## Starter Code for CSE5243 - Introduction to Data Mining Assignment 3 and 4

In case you encountered any issue in Assignment 2 and the feature matrix is not usable for Assignemnt 3 and 4, you could build on this starter code in order to get meaningful results for Assignment 3 and 4. 

Note that the preprocessing done in this starter code is minimal, just basic tokenization and vocabulary truncation. In order to get good classification and clustering results, it's a good idea to employ more preprocessing techniques, such as [stemming and lemmatization](https://nlp.stanford.edu/IR-book/html/htmledition/stemming-and-lemmatization-1.html), feature selection (dimensionality reduction), and data transformation (e.g., normalization). 

This requires NLTK and Python 3 (tested with Python 3.8). If you are using Python 2.7 (deprecated), you will likely need to adapt it accordingly, e.g., the f-string formatting in `print`s and some list comprehension syntax.

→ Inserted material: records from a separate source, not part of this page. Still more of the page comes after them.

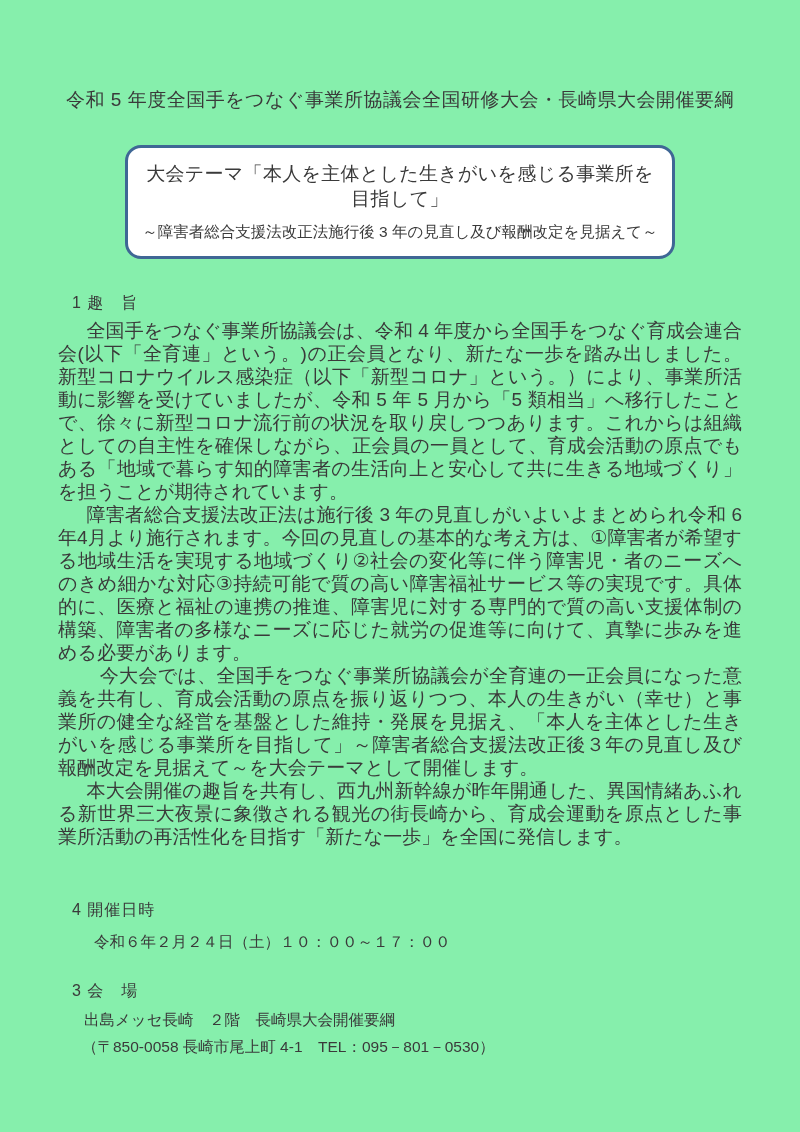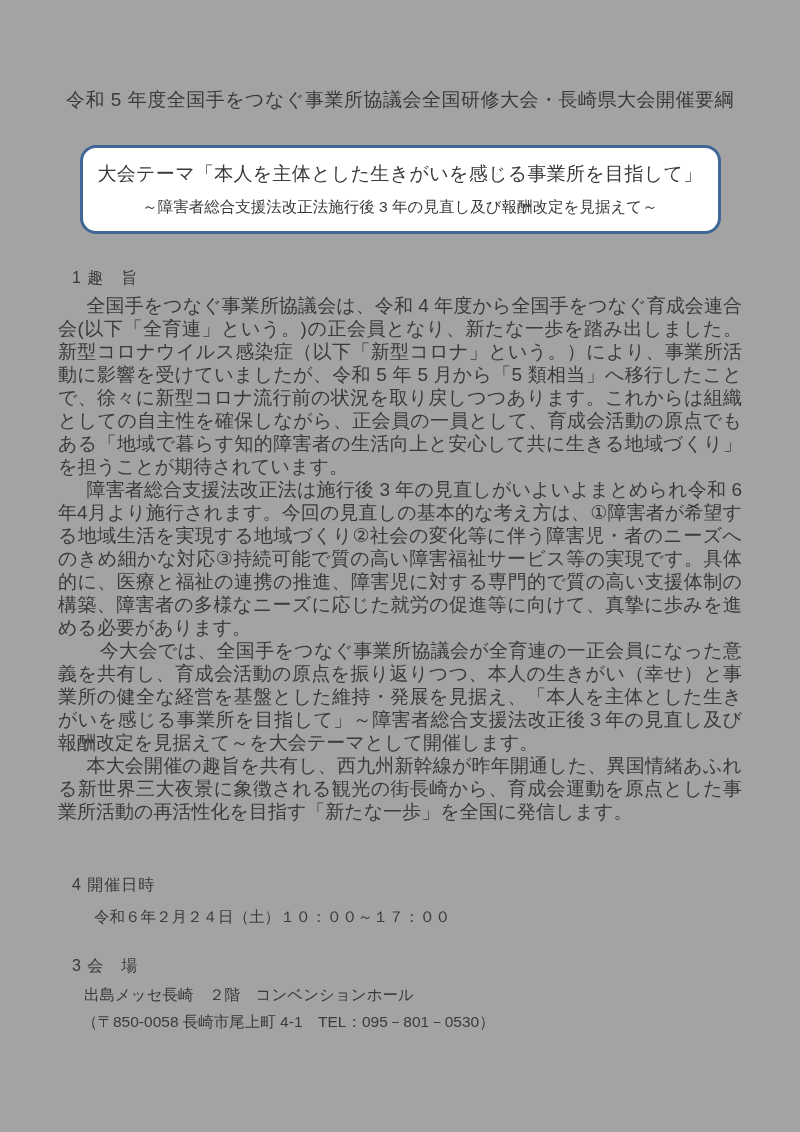--- a/index.html
+++ b/index.html
@@ -1,36 +1,36 @@
 <!DOCTYPE html>
 <html lang="ja"><head>
 <meta charset="utf-8">
 <style>
   html,body{margin:0;padding:0;background:#fff;}
   .page{
     position:relative;
     width:800px;height:1132px;
     margin:0 auto;
-    background:#a3a3a3;
+    background:#86efac;
     overflow:hidden;
     font-family:"Liberation Sans","DejaVu Sans",sans-serif;
     color:#3a3a3a;
   }
   .doc-title{
     margin:0;
     padding-top:86px;
     text-align:center;
     font-size:19px;
     font-weight:normal;
     line-height:27px;
     letter-spacing:0.5px;
   }
   .theme-box{
     box-sizing:border-box;
-    width:641px;
+    width:550px;
     margin:32px auto 0 auto;
     border:3px solid #3f6795;
     border-radius:16px;
     padding:13px 10px 14px 10px;
     text-align:center;
     background:#ffffff;
   }
   .theme-main{
     font-size:19px;
     line-height:25px;
@@ -94,19 +94,19 @@
     <p class="body-para wide-indent">今大会では、全国手をつなぐ事業所協議会が全育連の一正会員になった意義を共有し、育成会活動の原点を振り返りつつ、本人の生きがい（幸せ）と事業所の健全な経営を基盤とした維持・発展を見据え、「本人を主体とした生きがいを感じる事業所を目指して」～障害者総合支援法改正後３年の見直し及び報酬改定を見据えて～を大会テーマとして開催します。</p>
 
     <p class="body-para">本大会開催の趣旨を共有し、西九州新幹線が昨年開通した、異国情緒あふれる新世界三大夜景に象徴される観光の街長崎から、育成会運動を原点とした事業所活動の再活性化を目指す「新たな一歩」を全国に発信します。</p>
 
     <div class="sec-heading sec2">4 開催日時</div>
 
     <div class="sub-line indent-date">令和６年２月２４日（土）１０：００～１７：００</div>
 
     <div class="sec-heading sec3">3 会　場</div>
 
-    <div class="sub-line indent-venue">出島メッセ長崎　２階　コンベンションホール</div>
+    <div class="sub-line indent-venue">出島メッセ長崎　２階　長崎県大会開催要綱</div>
 
     <div class="sub-line indent-addr">（〒850-0058 長崎市尾上町 4-1　TEL：095－801－0530）</div>
 
 
   </div>
 </div>
 
 </body></html>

PLEASE KEEP THIS CODE CONFIDENFIAL TO 

In [None]:
import os
import sys
import operator
import time
import numpy as np

import nltk
from nltk.tokenize import word_tokenize
nltk.download('punkt')  # needed by word_tokenize

## Step 1: Vocabulary Construction

Scan the dataset to find all the unique tokens (using NLTK's `word_tokenize` for tokenization). Sort the tokens by frequency and only keep the top 40K most frequent tokens in the vocabulary (there are over 200K unique tokens in total using the current tokenization)

In [None]:
# Assuming this file is put under the same parent directoray as the data directory, and the data directory is named "20news-train"
root_path = "./20news-train"
# The maximum size of the final vocabulary. It's a hyper-parameter. You can change it to see what value gives the best performance.
MAX_VOCAB_SIZE = 40000

start_time = time.time()
vocab_full = {}
n_doc = 0
# Only keep the data dictionaries and ignore possible system files like .DS_Store
folders = [os.path.join(root_path, name) for name in os.listdir(root_path) if os.path.isdir(os.path.join(root_path, name))]
for folder in folders:
    for filename in os.listdir(folder):
        file = os.path.join(folder, filename)
        n_doc += 1
        with open(file, 'r', encoding='utf8', errors='ignore') as f:
            for line in f:
                tokens = word_tokenize(line)
                for token in tokens:
                    vocab_full[token] = vocab_full.get(token, 0) + 1
print(f'{n_doc} documents in total with a total vocab size of {len(vocab_full)}')
vocab_sorted = sorted(vocab_full.items(), key=operator.itemgetter(1), reverse=True)
vocab_truncated = vocab_sorted[:MAX_VOCAB_SIZE]
# Save the vocabulary to file for visual inspection and possible analysis
with open('vocab.txt', 'w') as f:
    for vocab, freq in vocab_truncated:
        f.write(f'{vocab}\t{freq}\n')
# The final vocabulary is a dict mapping each token to its id. frequency information is not needed anymore.
vocab = dict([(token, id) for id, (token, _) in enumerate(vocab_truncated)])
# Since we have truncated the vocabulary, we will encounter many tokens that are not in the vocabulary. We will map all of them to the same 'UNK' token (a common practice in text processing), so we append it to the end of the vocabulary.
vocab['UNK'] = MAX_VOCAB_SIZE
vocab_size = len(vocab)
unk_id = MAX_VOCAB_SIZE
elapsed_time = time.time() - start_time
print(f'Vocabulary construction took {elapsed_time} seconds')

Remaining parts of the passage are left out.